# Supplied information

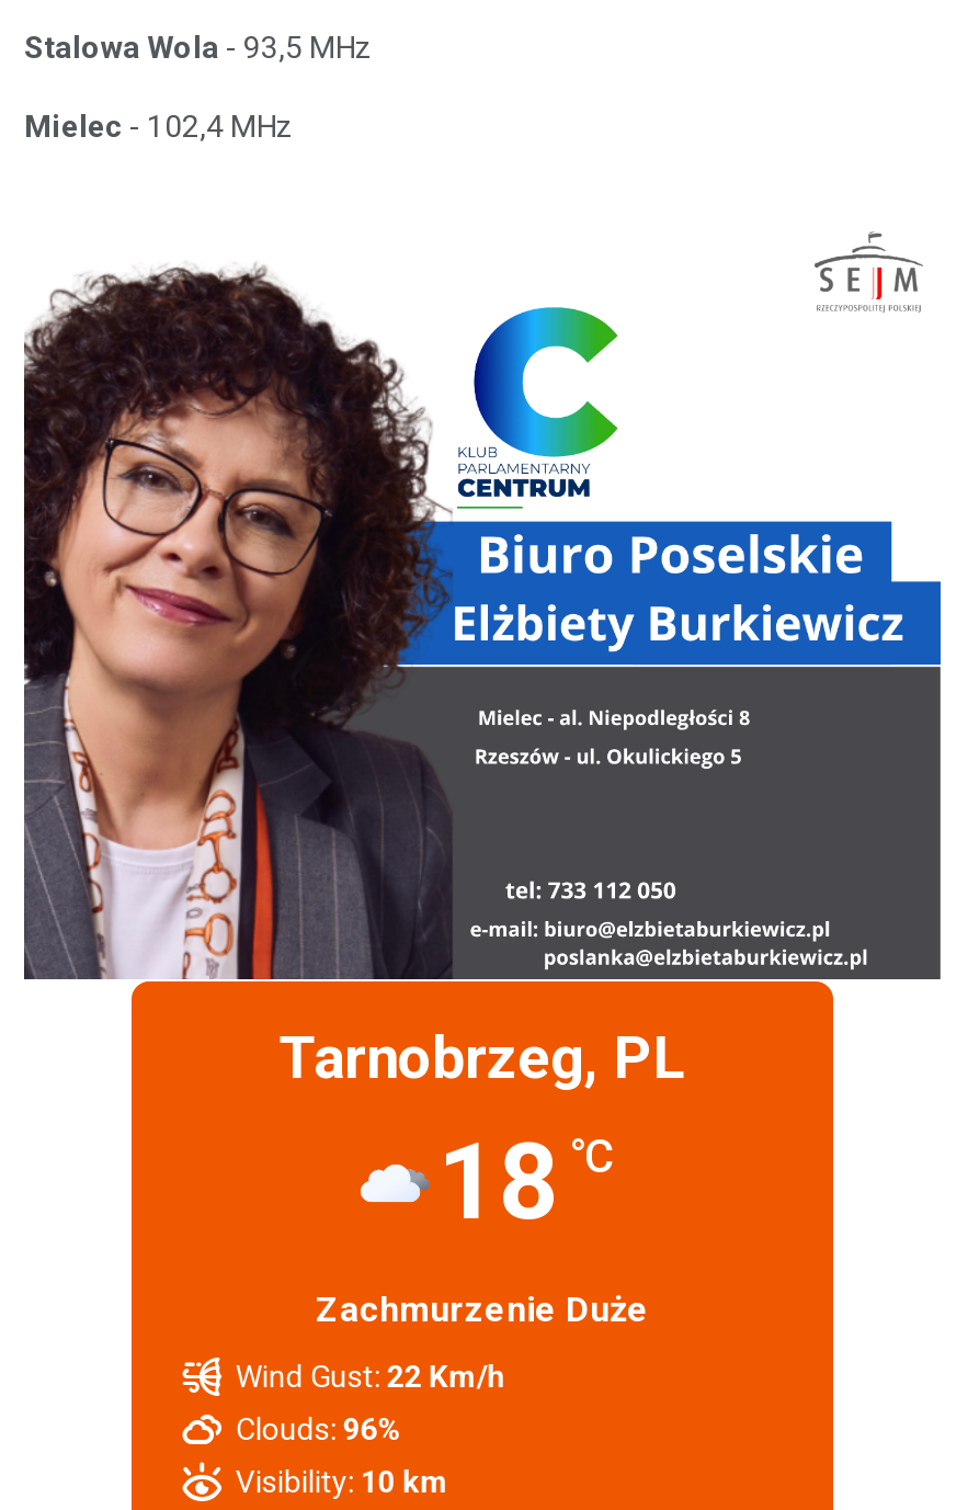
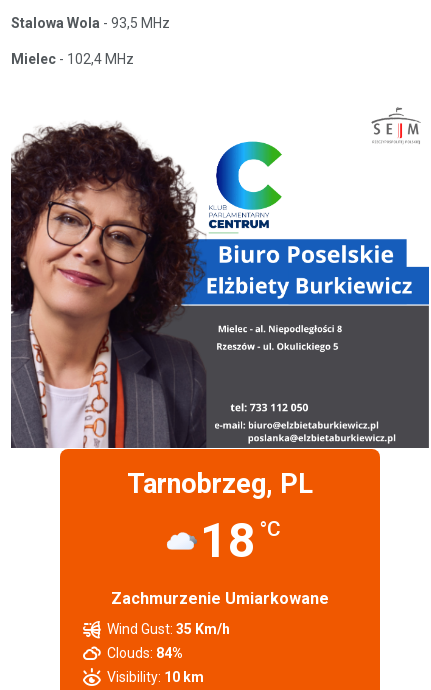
[316,1289,649,1330] Zachmurzenie Duże -> [111,589,329,608] Zachmurzenie Umiarkowane
[235,1359,505,1394] Wind Gust: 22 Km/h -> [107,621,230,637] Wind Gust: 35 Km/h
[235,1412,402,1447] Clouds: 96% -> [107,645,183,661] Clouds: 84%

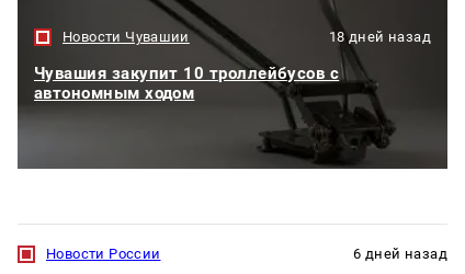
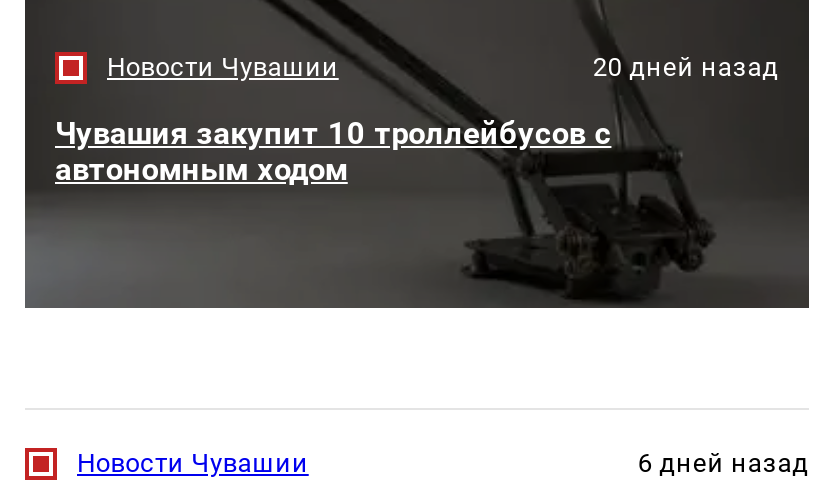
[329,29,431,45] 18 дней назад -> [593,52,779,82] 20 дней назад
[46,245,161,262] Новости России -> [77,448,309,478] Новости Чувашии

# Task statement
Omit the pictures. Output every record above word for word.

# Exercise output
[316,1289,649,1330] Zachmurzenie Duże -> [111,589,329,608] Zachmurzenie Umiarkowane
[235,1359,505,1394] Wind Gust: 22 Km/h -> [107,621,230,637] Wind Gust: 35 Km/h
[235,1412,402,1447] Clouds: 96% -> [107,645,183,661] Clouds: 84%

[329,29,431,45] 18 дней назад -> [593,52,779,82] 20 дней назад
[46,245,161,262] Новости России -> [77,448,309,478] Новости Чувашии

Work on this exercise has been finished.